Herald of terror

  • Published
  • By SrA Scott Jackson
  • 17th Training Wing Public Affairs

U.S. Air Force Capt. Iskandar Atajanow, 17th Training Wing chaplain, presided over a panel discussion at the base theater. The panelists, Dr. Anthony Celso, Angelo State University professor of security studies, and Dr. Yahya Michot, Hartford Seminary professor of Islamic thought and Christian –Muslim relations, gave context and understanding as to who the Islamic State of Iraq and the Levant is historically and theologically.

Each gave a lecture focusing on different points. 

“Terrorism is not stopping. We need to get used to it,” said Celso.

More than likely, for the foreseeable future, Celso is right. ISIS has made a geographically free army. Celso points out that we’ve effectively destroyed their state, their capitals, but it’s irrelevant. He quotes Abu Muhammad al-Adnani al-Shami at length:

“Would you be victorious if you kill ash-Shishani, Abu Bakr, Abu Zayd, or Abu Amir?” asked al-Adnani, quoted by Celso. “No! Indeed victory is the defeat of one’s opponent. Or do you, Oh America, consider defeat to be the loss of a city or the loss of land? Were we defeated when we lost cities in Iraq and were in the desert without any city or land? And would we be defeated, and you victorious, if you were to take Mosul or Sirte or Raqqah, or even take all of the cities and we were to return to our initial condition? Certainly not! True defeat is the loss of willpower and the desire to fight.”

What ISIS has done is invented an ideal separate from its state, something endurable, where no matter what external form will represent it, the internal core idea will remain. ISIS will more than likely fade, but the extremist won’t, Celso warns.

He harped on al-Adnani’s propaganda methods, citing them as genius. ISIS has named two magazines Dabiq and Rumiyah. Rumiyah meaning Rome in Arabic. Deriving from a quote in hadith: The Last Hour would not come until the Romans land at al-A’maq or in Dabiq. An army consisting of the best (soldiers) of the people of the earth at that time will come from Medina (to counteract them).

“What sets ISIS apart from other terrorist cells is their apocalyptic flavor,” said Celso. “They think that by bringing the fight to Dabiq, they’ll begin the apocalypse. And since losing the city of Dabiq, they switched to another apocalyptic area in their theology, al-A’maq.”

And that’s what sets ISIS further and further apart from other foes facing America and her allies. None have an apocalyptic vision, none seek to bring an end to the world. If they do, none wear it on their sleeves, and express it with such glee, naming their magazines and tools of propaganda after apocalyptic symbols. This kind of mindset is what sets ISIS on its path of unhinged craving for bloodletting. Their foreign policy is simple: if you aren’t with us, then greet death.

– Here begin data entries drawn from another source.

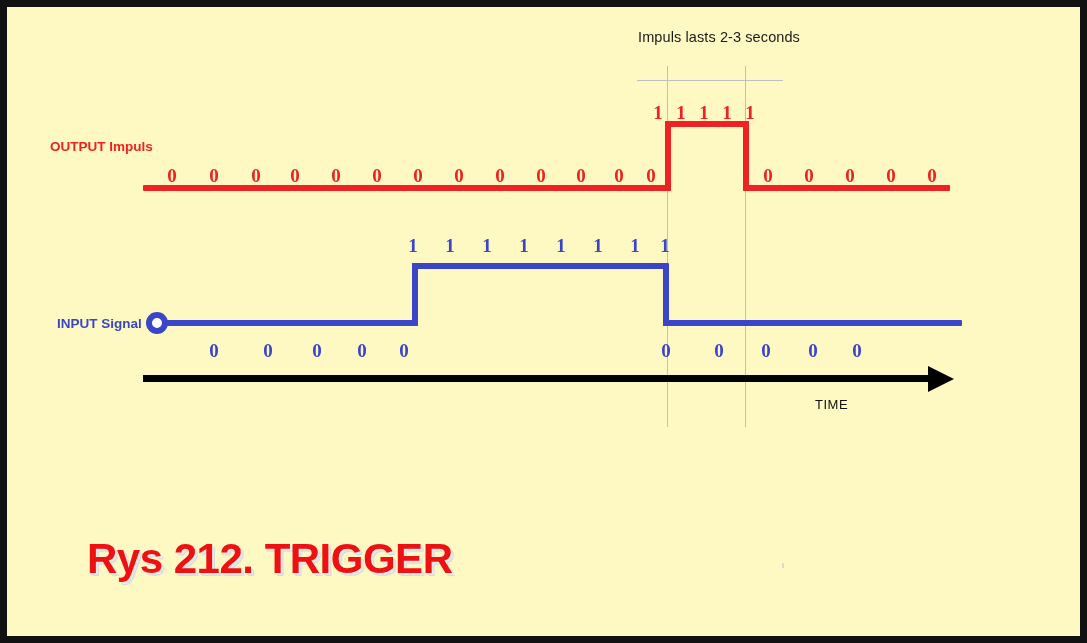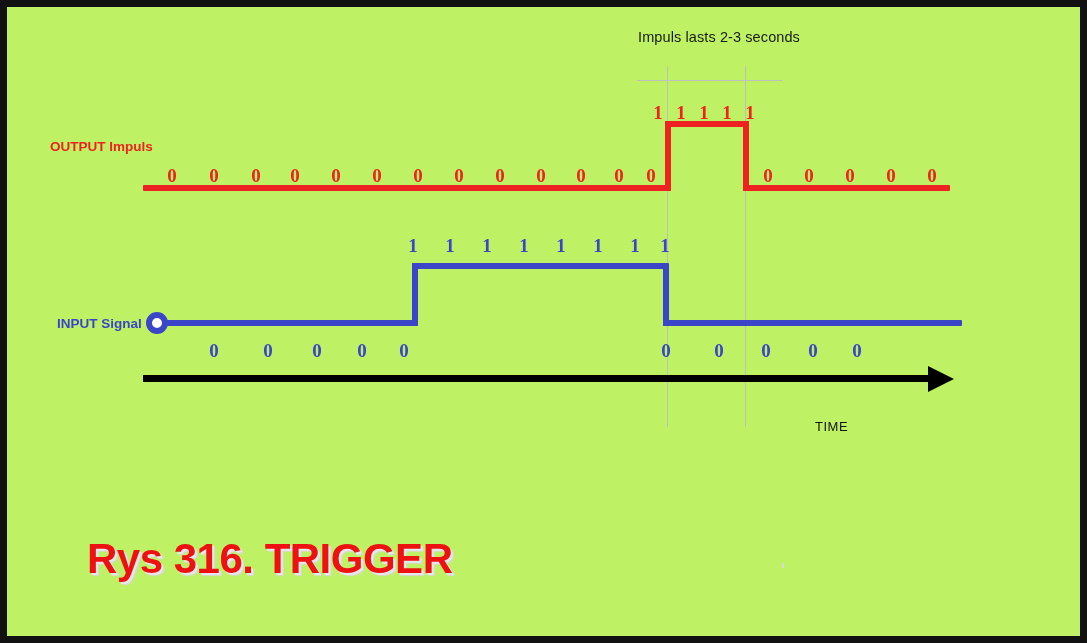--- a/index.html
+++ b/index.html
@@ -16,21 +16,21 @@
     height: 643px;
     background: #111111;
     overflow: hidden;
   }
   #canvas {
     position: absolute;
     left: 7px;
     top: 7px;
     width: 1073px;
     height: 629px;
-    background: #bef264;
+    background: #fef9c3;
     overflow: hidden;
   }
   
   .abs { position: absolute; }
 
   
   .guide-v {
     background: #bfbfbf;
     width: 1px;
   }
@@ -197,20 +197,20 @@
     <div class="digit blue" style="left:397px; top:334px;">0</div>
 
     <div class="digit blue" style="left:659px; top:334px;">0</div>
     <div class="digit blue" style="left:712px; top:334px;">0</div>
     <div class="digit blue" style="left:759px; top:334px;">0</div>
     <div class="digit blue" style="left:806px; top:334px;">0</div>
     <div class="digit blue" style="left:850px; top:334px;">0</div>
 
     <div class="abs axis-line" style="left:136px; top:368px; width:790px;"></div>
     <div class="abs axis-arrow" style="left:921px; top:359px;"></div>
-    <div class="abs axis-label" style="left:808px; top:390px;margin-top:22px;">TIME</div>
-
-    <div class="abs fig-title" style="left:80px; top:528px;">Rys 316. TRIGGER</div>
+    <div class="abs axis-label" style="left:808px; top:390px;">TIME</div>
+
+    <div class="abs fig-title" style="left:80px; top:528px;">Rys 212. TRIGGER</div>
 
     <div class="abs speck" style="left:775px; top:556px;"></div>
 
   </div>
 </div>
 
 </body></html>

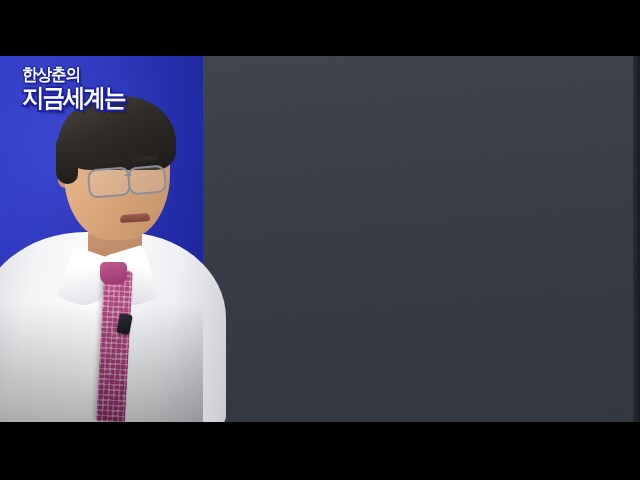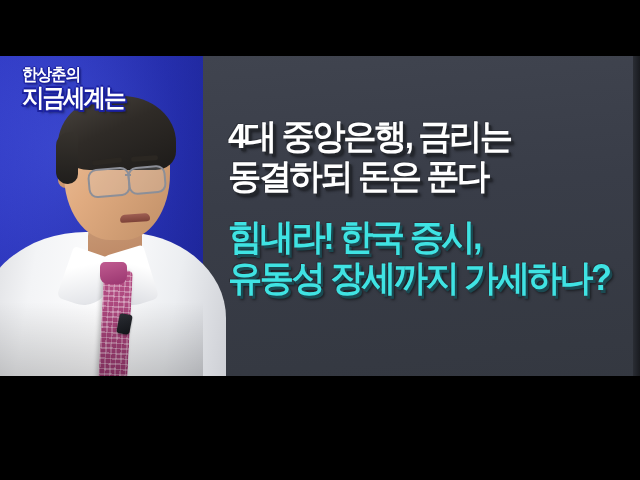--- a/index.html
+++ b/index.html
@@ -14,22 +14,23 @@
     background:#000;
   }
 
   
   .letterbox{position:absolute;left:0;width:640px;background:#000;z-index:40;}
   .letterbox.top{top:0;height:56px;}
   .letterbox.bottom{bottom:0;height:58px;}
 
   
   #frame{
-    position:absolute;left:0;top:56px;width:640px;height:320px;
+    position:absolute;left:0;top:56px;width:640px;height:366px;
     overflow:hidden;
+    font-family:Liberation Serif, serif;
   }
 
   
   .studio-left{
     position:absolute;left:0;top:0;width:203px;height:366px;
     background:
       radial-gradient(120% 90% at 35% 25%, #3543d8 0%, #2530c2 45%, #1c24a6 100%);
   }
   .studio-left:after{
     content:"";position:absolute;inset:0;
@@ -253,25 +254,18 @@
       <div class="g-mic"></div>
       <div class="g-shadow"></div>
     </div>
 
     <div class="logo-badge">
       <div class="logo-l1">한상춘의</div>
       <div class="logo-l2">지금세계는</div>
     </div>
 
 
-    <div class="headline">
-      <div class="hl-line hl-white">4대 중앙은행, 금리는</div>
-      <div class="hl-line hl-white">동결하되 돈은 푼다</div>
-      <div class="hl-gap"></div>
-      <div class="hl-line hl-cyan">힘내라! 한국 증시,</div>
-      <div class="hl-line hl-cyan">유동성 장세까지 가세하나?</div>
-    </div>
 
   </div>
 
   <div class="letterbox bottom"></div>
 
 </div>
 
 </body></html>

This sense of borderless yearning goes both ways, for they recruit the world over for soldiers, bringing in men from every class, nation and race. One need only believe in their interpretation of Islam and acknowledge them as caliphate and they are in.

It’s with this nature of ISIS that makes Celso claim terrorism isn’t going away. And if it is to go away, it isn’t soon, for ISIS. Though in contradiction to their name, ISIS doesn’t need a centralized state to function.

Thankfully, Michot’s portion provided a lens of hope, a solution to the problem of terror that isn’t rooted in military might.

“You show them the mistranslations and their ideology begins to come apart,” said Michot.

Taking an intellectual approach, he believes the radical jihadist will fall from radicalism when shown the flaws of their approach to Islam. A heavy amount of jihadist and Wahhabism ideologies are based off the teachings and writings of Ibn Taymiyyah, who is heavily mistranslated by the modern world, especially terrorist cells.

“Ibn Taymiyyah wrote in ancient Arabic,” said Michot. “This leads to many mistranslating him. I have seen on internet forums users posting scripts of Taymiyyah, painting violent rhetoric. In one instance, one man posted a Taymiyyah quote and asked if it was legitimate. Another second user asked where he got the original quote, and the first user provided him with it and the second user demonstrated that it was in fact Taymiyyah, but mistranslated. This, I think, is how you destabilize violent extremism. You take their reasons away and they have nothing but the truth.”

After the two spoke, they sat down and took questions from the crowd. Col. Jeffery Sorrell, 17th Training Wing vice commander, closed the panel discussion and coined both professors.

“It’s important we stay informed,” said Sorrell. “Things like this need to happen so we remain educated on what we’re up against.”